Its setbacks are numerous, however, prime of which is that five of its nine-man command are based outside of Gaza, unlike Hamas, whose top leaders resides inside Palestine. Another setback are internal divisions within PIJ, which although currently on the backburner, might surface in the not-to-distant future, as the group embarks on a new chapter in its history. Most Palestinians consider PIJ as partners in the Gaza “victory” and thus, eligible to play a stronger role in Palestinian affairs. They had originally announced that they would not be participating in the parliamentary elections that were due for this year (which have since been postponed by President Mahmud Abbas).
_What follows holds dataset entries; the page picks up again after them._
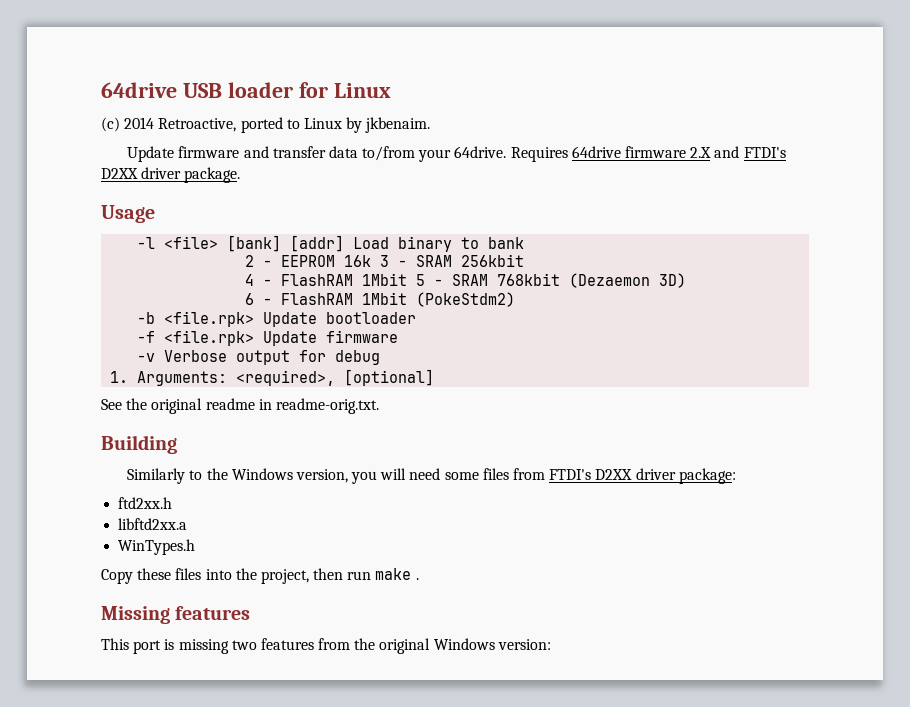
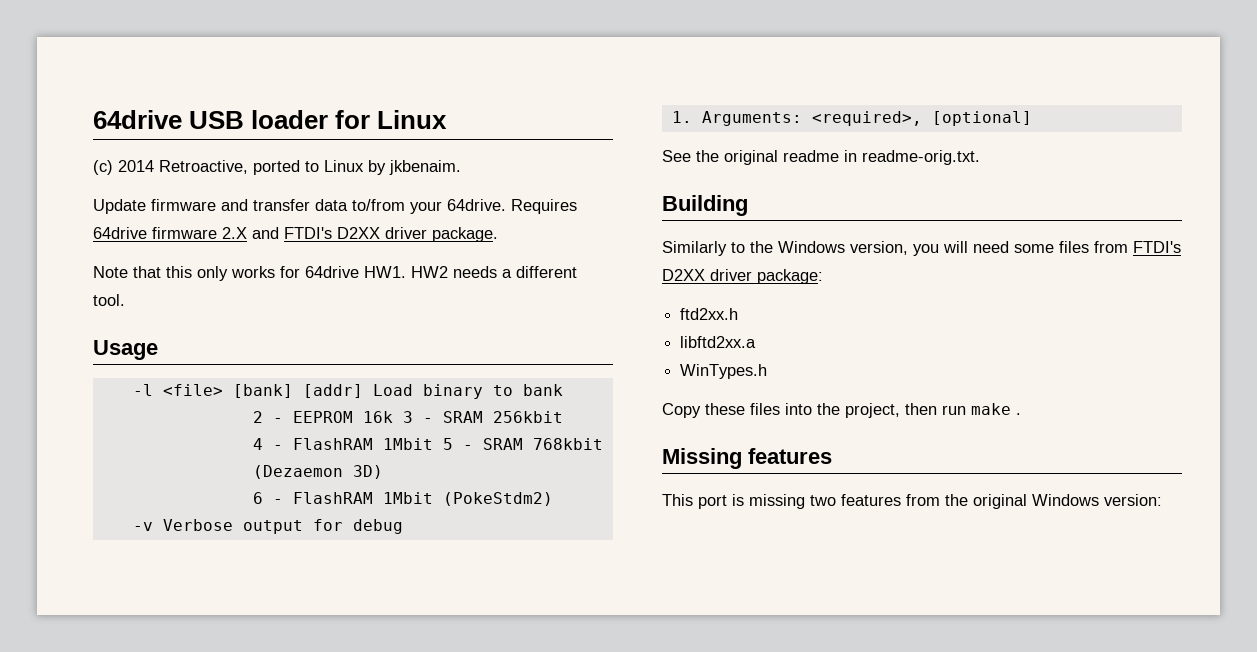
+ Note that this only works for 64drive HW1. HW2 needs a different tool.
- -b <file.rpk> Update bootloader
- -f <file.rpk> Update firmware

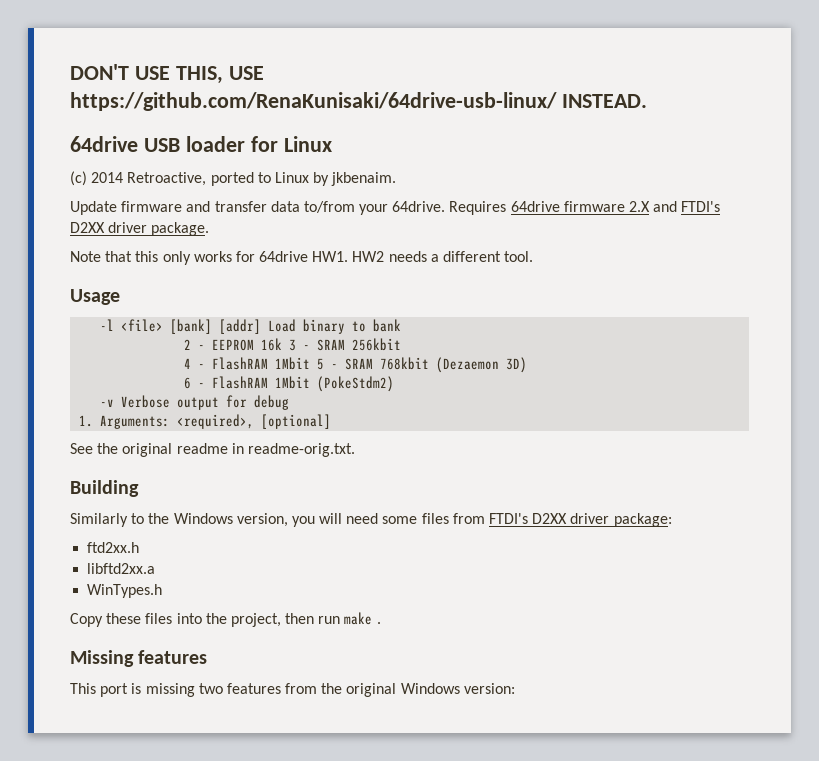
+ DON'T USE THIS, USE https://github.com/RenaKunisaki/64drive-usb-linux/ INSTEAD.

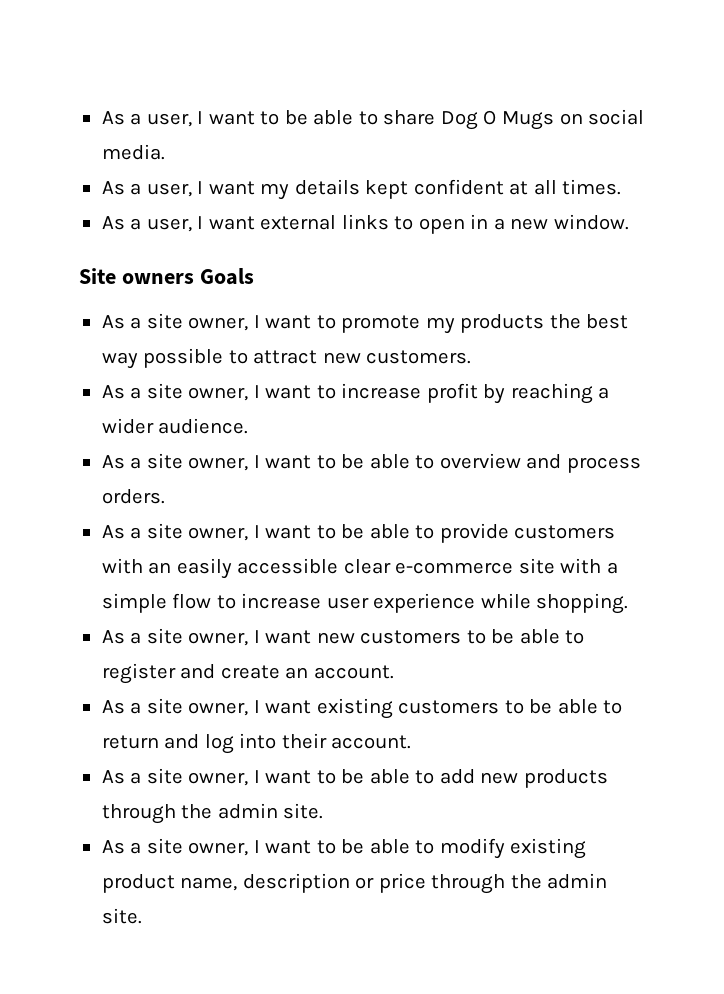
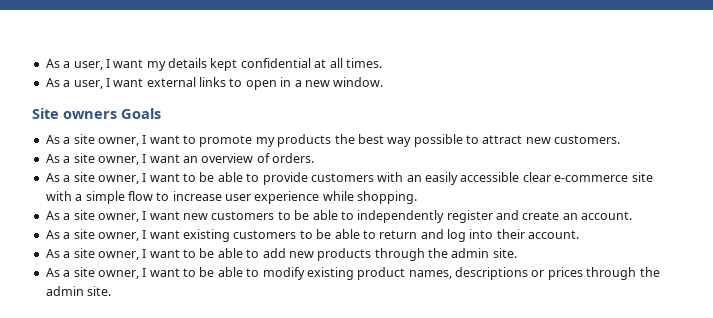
- As a user, I want to be able to share Dog O Mugs on social media.
- As a user, I want my details kept confident at all times.
+ As a user, I want my details kept confidential at all times.
- As a site owner, I want to increase profit by reaching a wider audience.
- As a site owner, I want to be able to overview and process orders.
+ As a site owner, I want an overview of orders.
- As a site owner, I want new customers to be able to register and create an account.
+ As a site owner, I want new customers to be able to independently register and create an account.
- As a site owner, I want to be able to modify existing product name, description or price through the admin site.
+ As a site owner, I want to be able to modify existing product names, descriptions or prices through the admin site.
If that position changes and they do run for office, there is a high chance that they might defeat Hamas—or at least, pose a real threat to its current leadership, especially in Gaza. That certainly won’t please men like Sinwar and Deif, who will try to clip PIJ’s wings, possibly by fanning tension within its leadership. It’s an open secret in Gaza PIJ leader Mohammad al-Hindi sees himself as more worthy of leadership than Ziad Nakhaleh. Hindi currently serves as deputy secretary-general, having nominated himself for the top job back in September 2018, coming in third after Nakhaleh and Akram Ajouri. Hamas very might invest in that tension, using it to break what seems like a united command.

All of that remains speculation, however, at least for now. The only solid fact is that Islamic Jihad is back and more powerful than ever. That is a hard reality that all stakeholders, Hamas and Israel included, will have to accept, digest, and deal with.